Hannah Wilke
in ‘The World Exists to Be Put on a Postcard’, British Museum, London
7 February – 4 August 2019

Hannah Wilke, Beyond the Permissibly Given (Kuspit), 1978-84. Courtesy: © Marsie, Emanuelle, Damon and Andrew Scharlatt, Hannah Wilke Collection & Archive, Los Angeles; licensed by VAGA at Artist’s Rights Society (ARS), New York, and DACs, London
In the British Museum’s first major display of artists’ postcards, visitors discovered both the politics and playfulness of this unique collection of 300 postcards gifted to the British Museum by the artists’ postcard expert Jeremy Cooper - ranging from feminist artists such as Lynda Benglis and Hannah Wilke, to Yoko Ono and John Lennon’s anti-Vietnam War is Over postcard and the original invitation to Andy Warhol’s Holy Cow! Silver Clouds!! Holy Cow! exhibition.

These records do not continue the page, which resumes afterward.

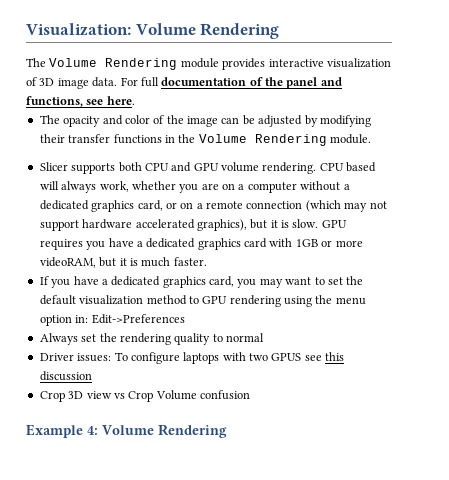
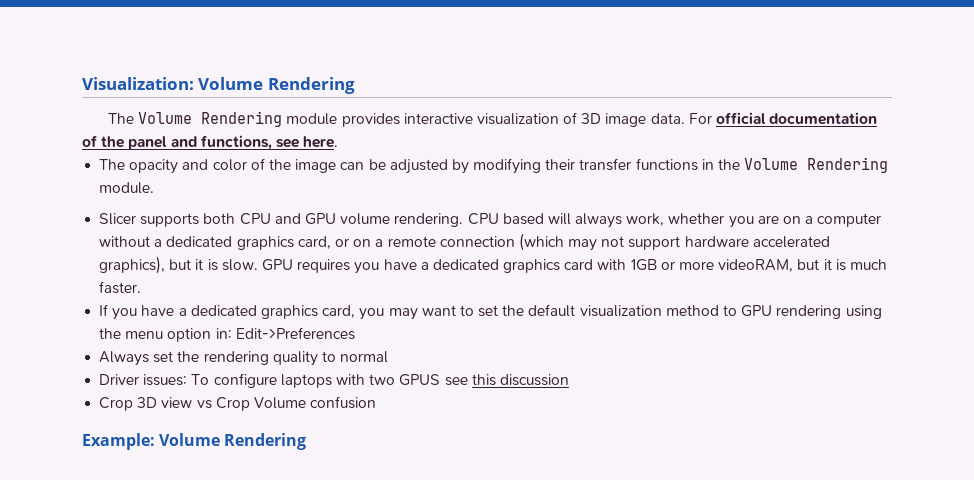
[140,77,159,87] full -> [716,112,767,124] official
[26,424,98,438] Example 4: -> [82,433,155,450] Example:

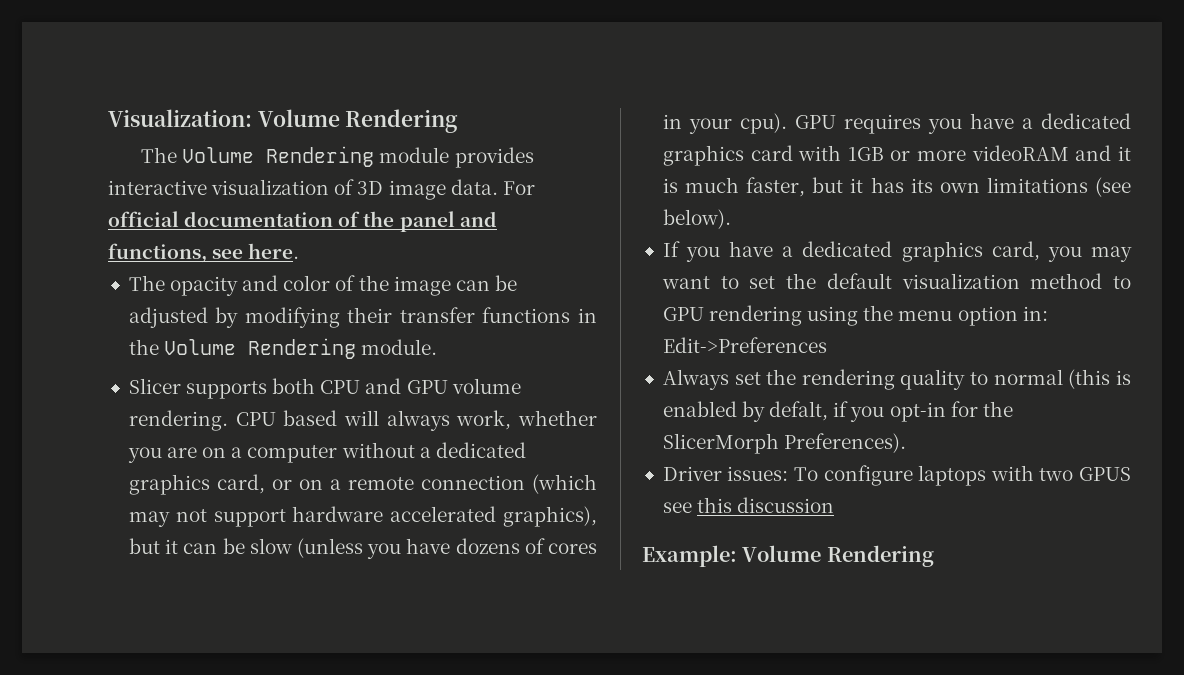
[207,259,258,271] is slow. -> [183,538,597,559] [662,113,787,134] can be slow (unless you have dozens of cores in your cpu).
[718,259,820,272] videoRAM, but -> [971,145,1112,161] videoRAM and
[99,281,142,294] faster. -> [746,177,1131,197] [662,209,731,229] faster, but it has its own limitations (see below).
(389, 357) none -> [1068,369,1131,389] [662,401,1013,422] [662,433,907,454] (this is enabled by defalt, if you opt-in for the SlicerMorph Preferences).
[99,396,377,411] // Crop 3D view vs Crop Volume confusion -> (835, 505) none

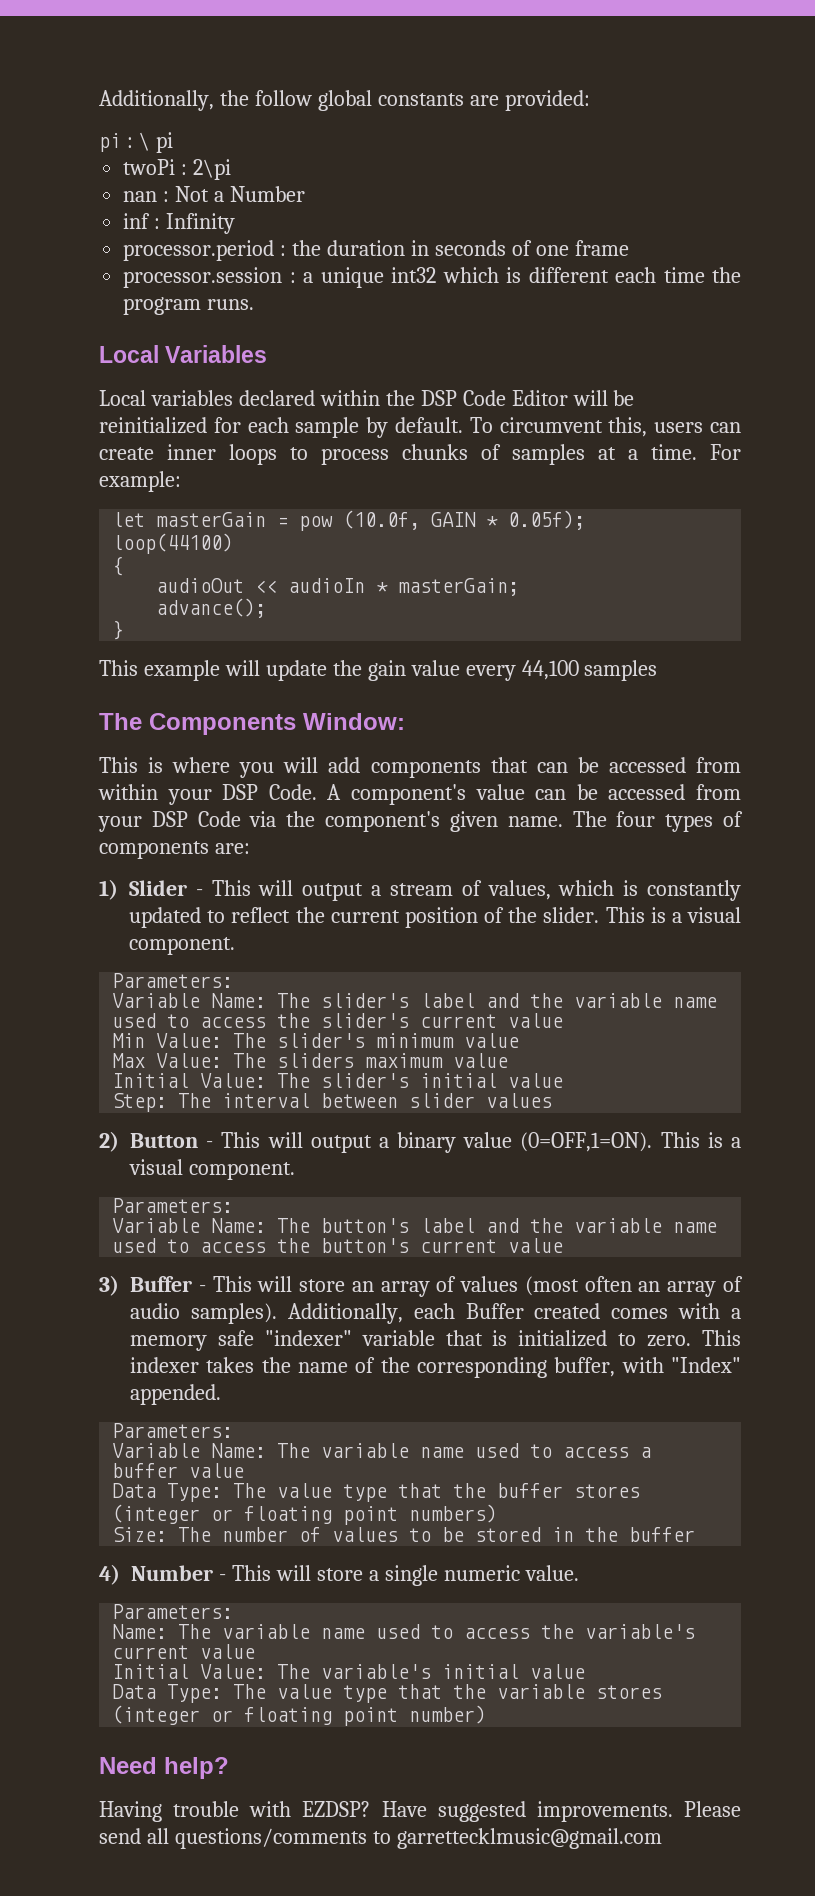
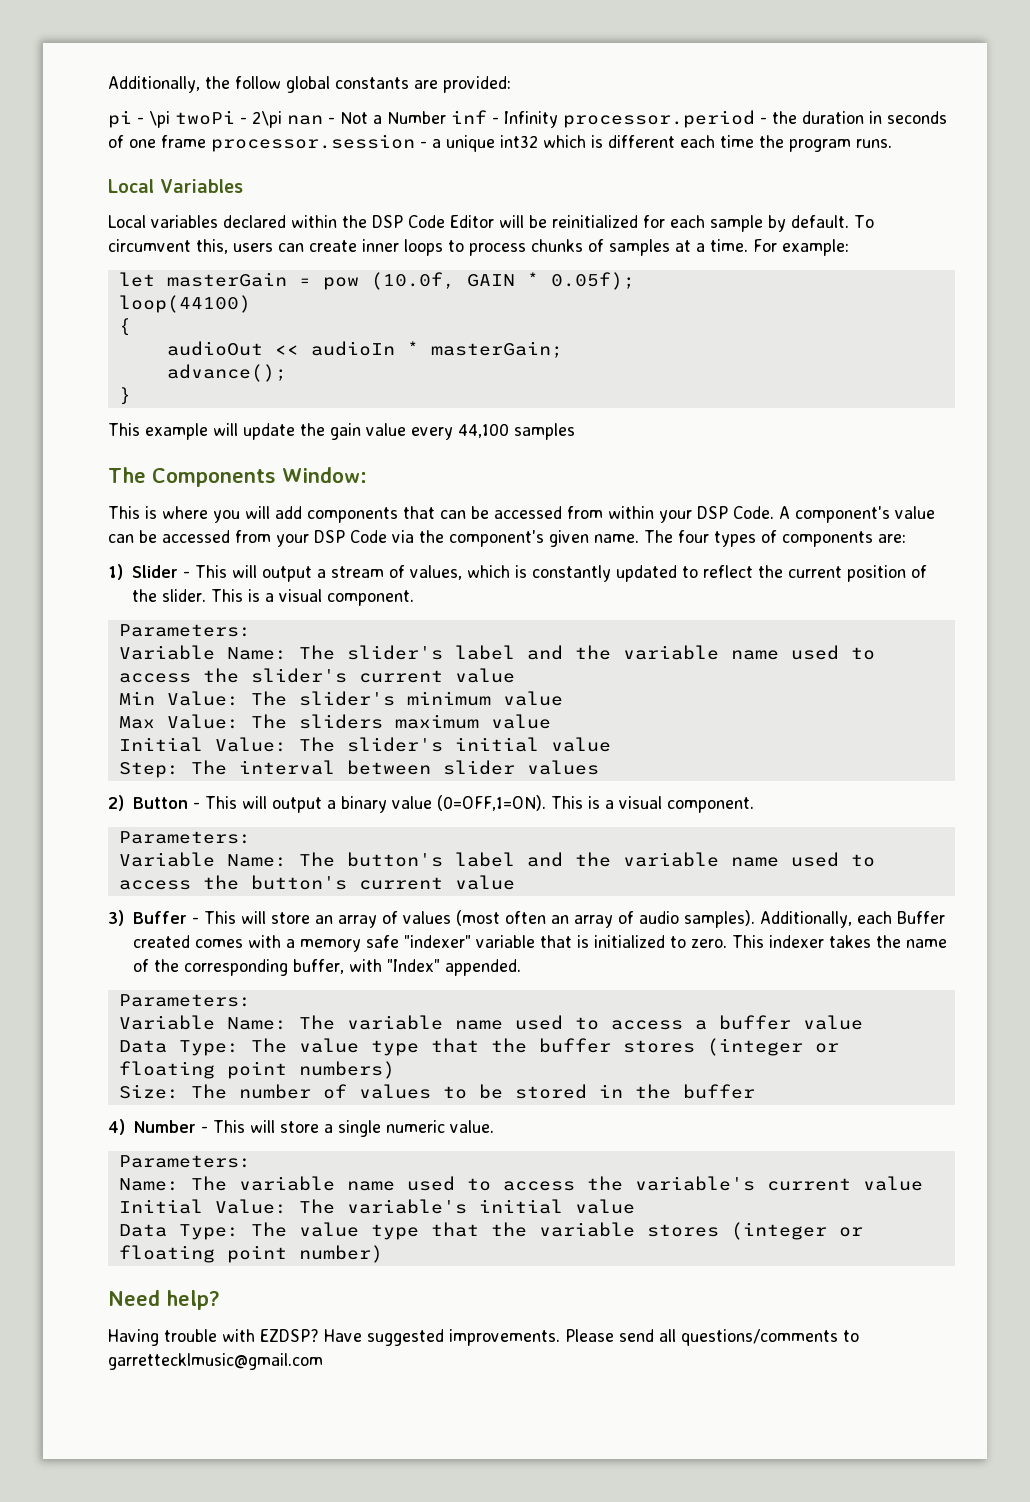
[126,132,173,153] [123,159,188,175] : \ pi // twoPi : -> [137,110,247,128] - \pi twoPi -
[123,191,170,202] // nan : -> [287,115,335,125] nan -
[123,213,161,229] // inf : -> [451,110,499,124] inf -
[123,240,287,261] // processor.period : -> [563,110,767,128] processor.period -
[123,267,296,288] // processor.session : -> [211,134,427,152] processor.session -

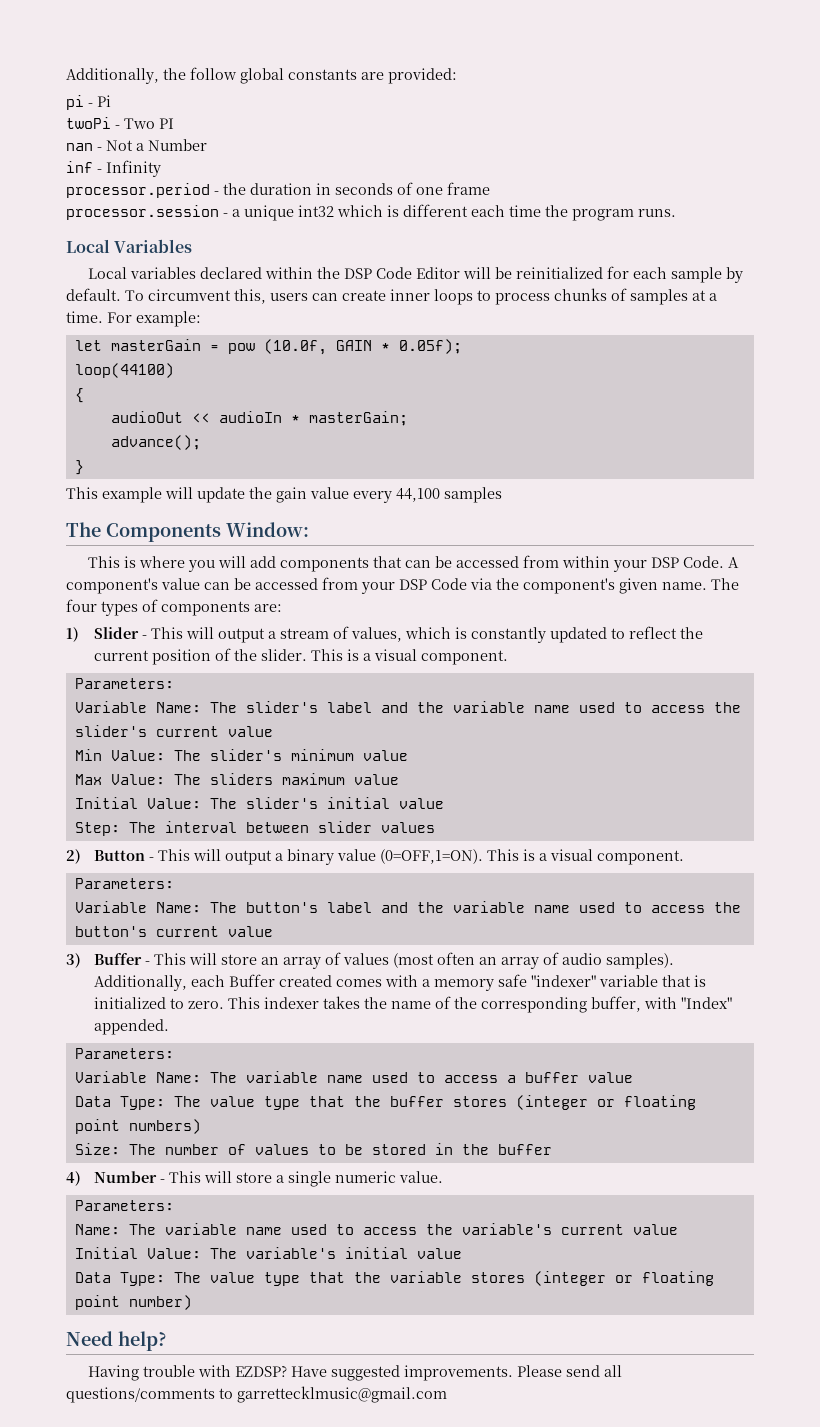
[149,111,170,128] \pi -> [97,95,111,107] Pi //
[252,111,282,128] 2\pi -> [124,118,174,129] Two PI //
(446, 117) none -> (207, 145) //
(558, 119) none -> (161, 168) //
(206, 141) none -> (490, 188) //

Artists working with postcards from the 1960s onwards have largely been concealed and overlooked in the history of contemporary art. In this exhibition Cooper stresses that these cards are an artform in their own right, made by artists for a specific purpose and not the sort of postcards one would casually buy in a museum gift shop. Many artists were drawn to the humble postcard as a means of artistic expression. In some cases it was the only record of an artist’s performance or installation piece.